I had an interview with GS at their Bengaluru office. I have 4 years of experience in full stack development using Java. I had got a call from a consultant.
- Round 1
- What concepts are u comfortable within Java? I said collections. He asked which collection classes have u used? I said HashMap, ArrayList and HashSet.
- When would u use Set and when a list? I said Set supports unique non-null elements and List does not have that constraint. So, if I want unique elements, I will use Set. He asked any other consideration? I said the type of queries to be performed on the collection. Like search. He asked any example? I said – employees database. Employees must be unique, so we can use List and search by binary search or a similar technique, as generally, they are sorted in some order. But I think he had been expecting the O(1) lookup time answer or Set. I explained the working of HashMap and HashSet and how that would help a developer to easily achieve the uniqueness of elements but the interviewer was not convinced with my answer to his original question.
- What is the contract of equals() and hashCode()? What if one is overridden but the other is not?
- Find second minimum in a given array.
- Find the pivot point in a sorted and rotated array.
- Any question for me?
- Round 2
- Give a brief introduction about ur work experience.
- Give an overview of your recent project’s design.

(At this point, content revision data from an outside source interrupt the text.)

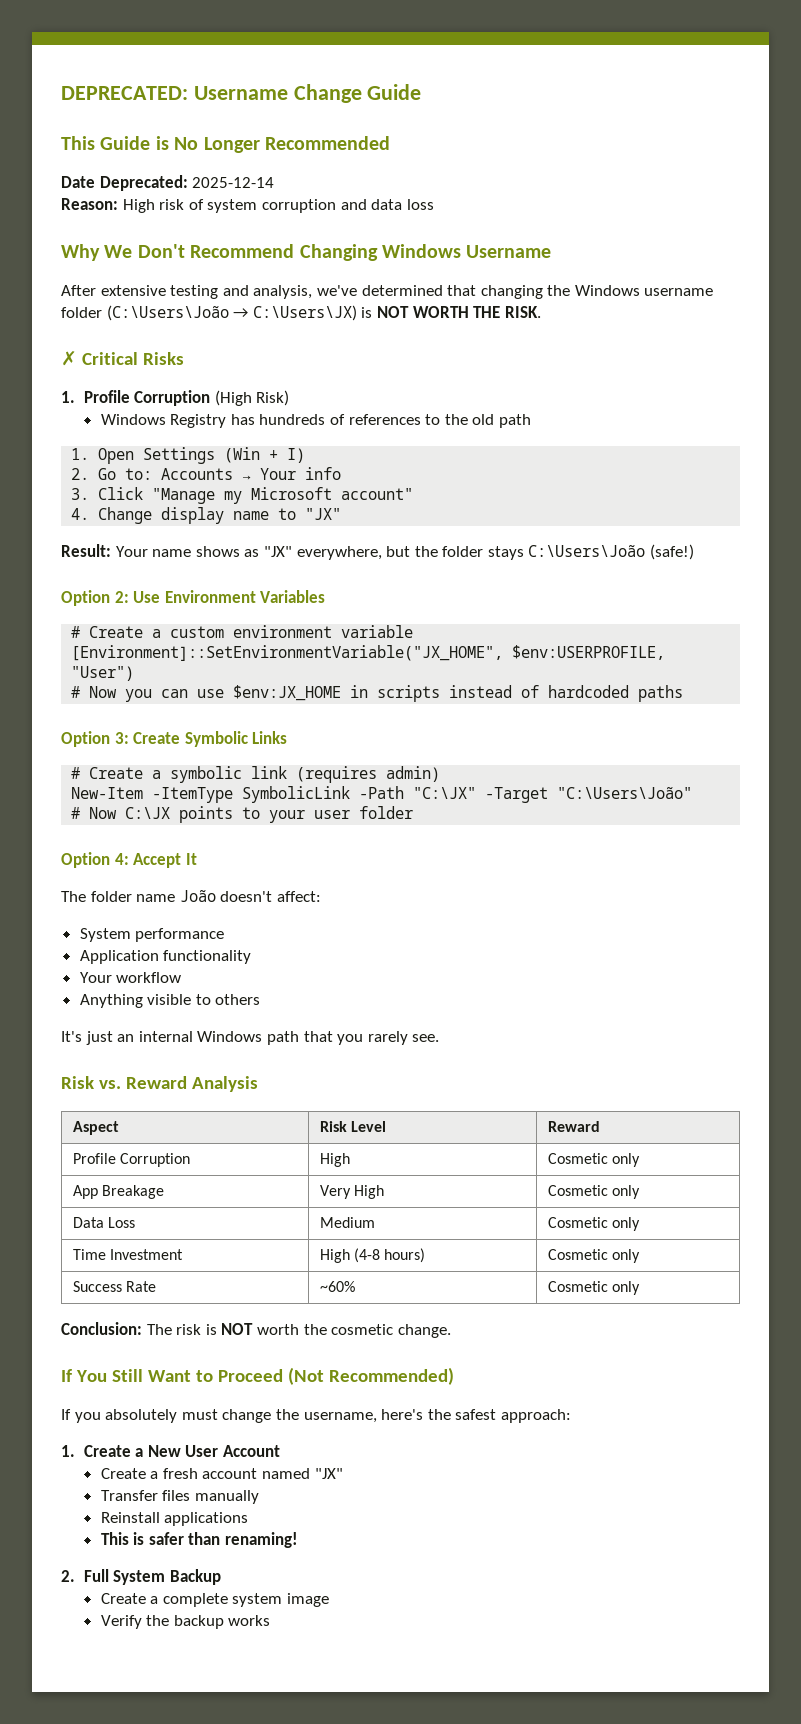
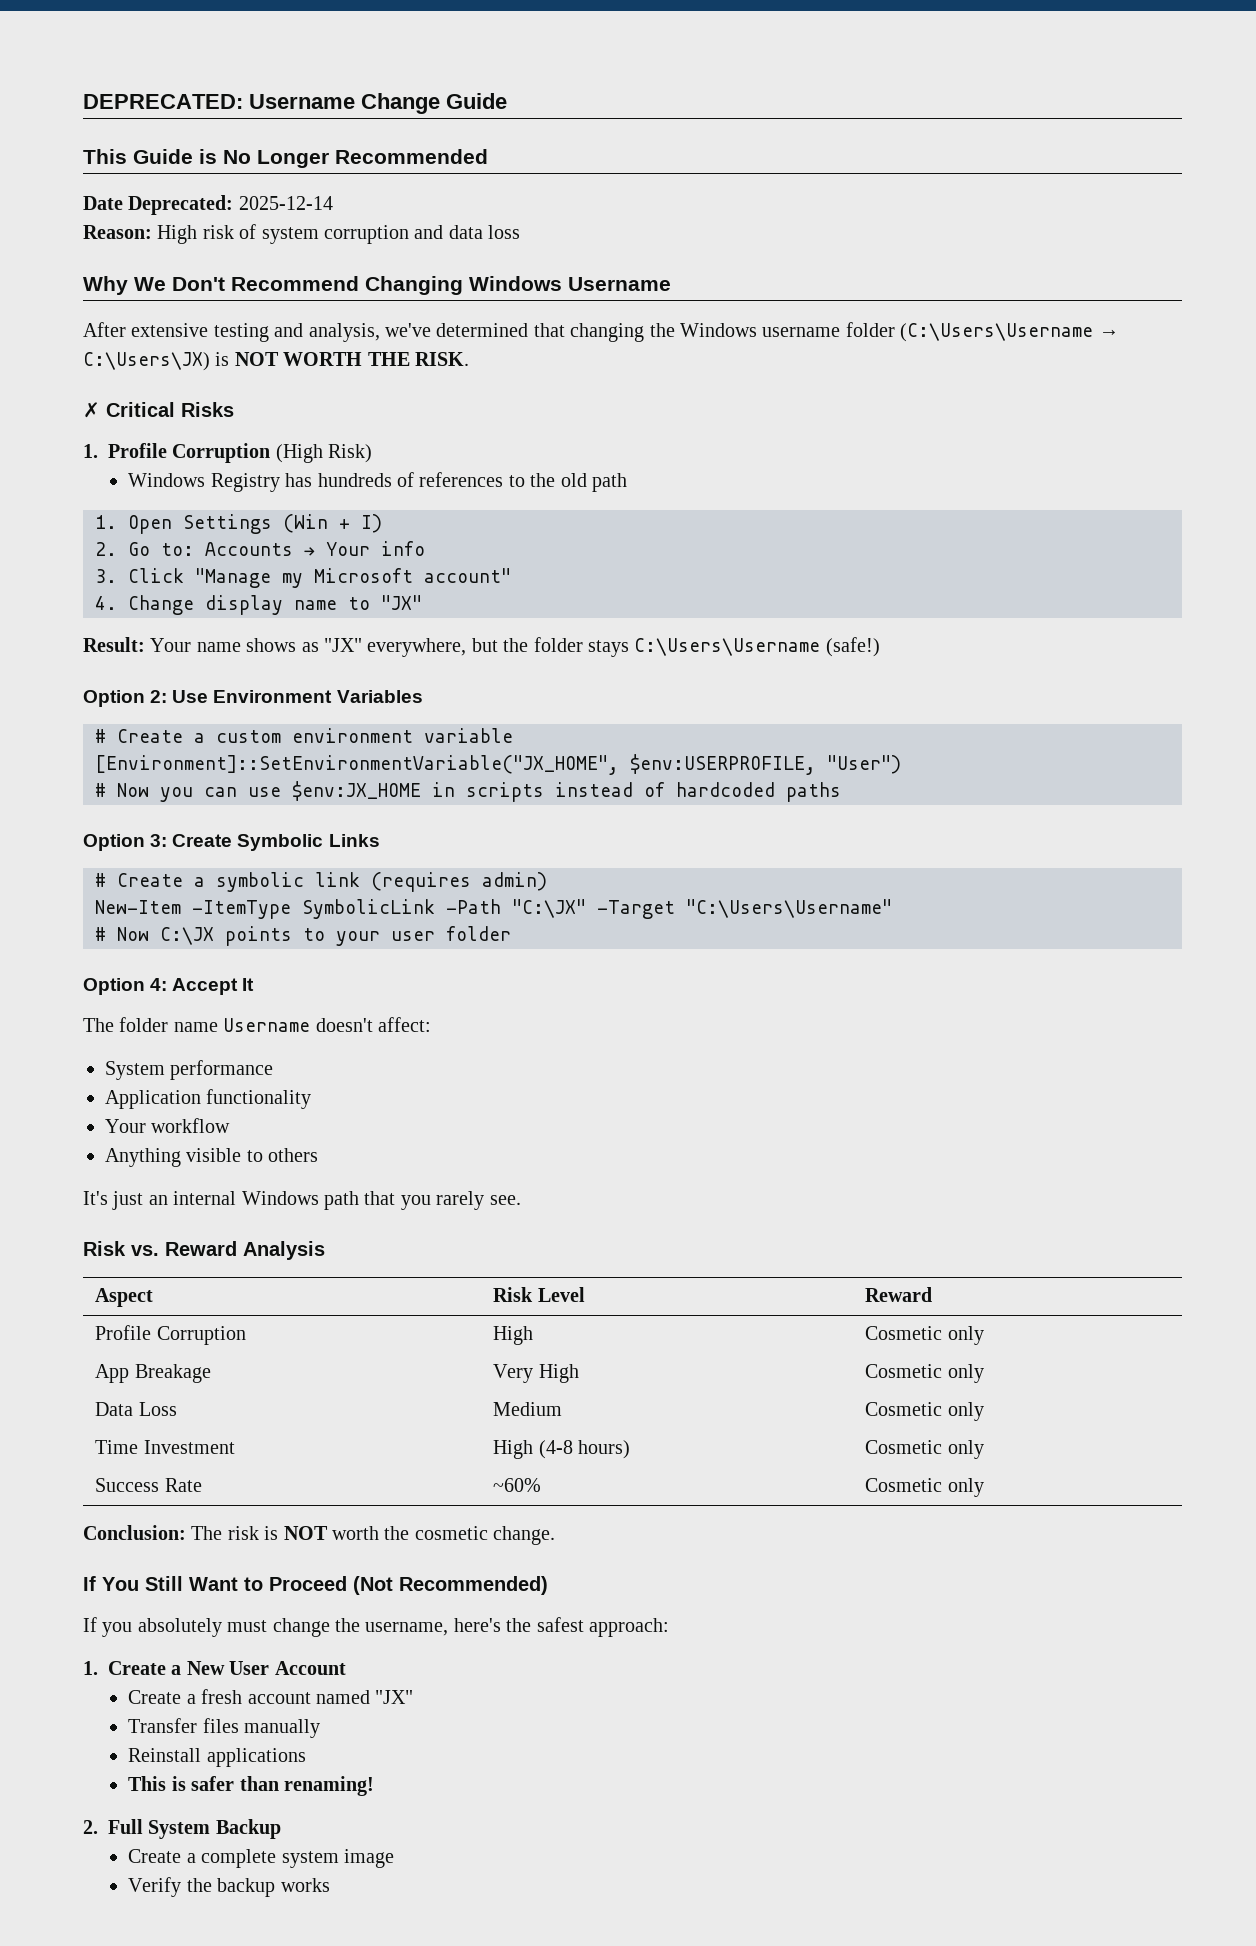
- After extensive testing and analysis, we've determined that changing the Windows username folder (C:\Users\João → C:\Users\JX) is NOT WORTH THE RISK.
+ After extensive testing and analysis, we've determined that changing the Windows username folder (C:\Users\Username → C:\Users\JX) is NOT WORTH THE RISK.
- Result: Your name shows as "JX" everywhere, but the folder stays C:\Users\João (safe!)
+ Result: Your name shows as "JX" everywhere, but the folder stays C:\Users\Username (safe!)
- New-Item -ItemType SymbolicLink -Path "C:\JX" -Target "C:\Users\João"
+ New-Item -ItemType SymbolicLink -Path "C:\JX" -Target "C:\Users\Username"
- The folder name João doesn't affect:
+ The folder name Username doesn't affect:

- Suppose I have a UI where there is a list or table of items and each item has a profit attribute, a discount attribute, etc. How to ensure that multiple users do not leave the state of any item inconsistent. User can update the attributes or some other web service can do the same. I suggested synchronizing the setter methods of the item. He asked how to sort the items. I said the items would reside in an array list and implemented the Comparable interface. He asked for a working code. When I wrote the expression inside the compareTo() method, he said that the design is not flexible as there exists hard coding of sort criteria. He said that when someone wants to sort by another attribute, it would become impossible to manage so many duplicate objects. I said we can do it with the Factory Method Pattern. At this, he effectively terminated the interview round. Somewhere in between, he had mentioned the Comparator interface and I explained to him how it works. I said it is a good choice if one does not want to modify the existing classes. I think he was expecting the compare() method’s implementation, as that would not require duplicate objects and the sort by different criteria can be done by simply implementing Comparator in different classes, one class for each sort criterion, and then invoking the sort() method of the Collections class with that Comparator implementation.
- Any question for me?
Was told to leave for the day. Advice: Try not bringing up design patterns unless asked to do so or u have experience in solving problems with design patterns. Listen to the interviewer and be alert. They provide hints. In round 1 too, I had done a mistake in the rotated array question. He gave a test case where my code would fail. I corrected the pitfall. Take enough sleep before the day of the interview.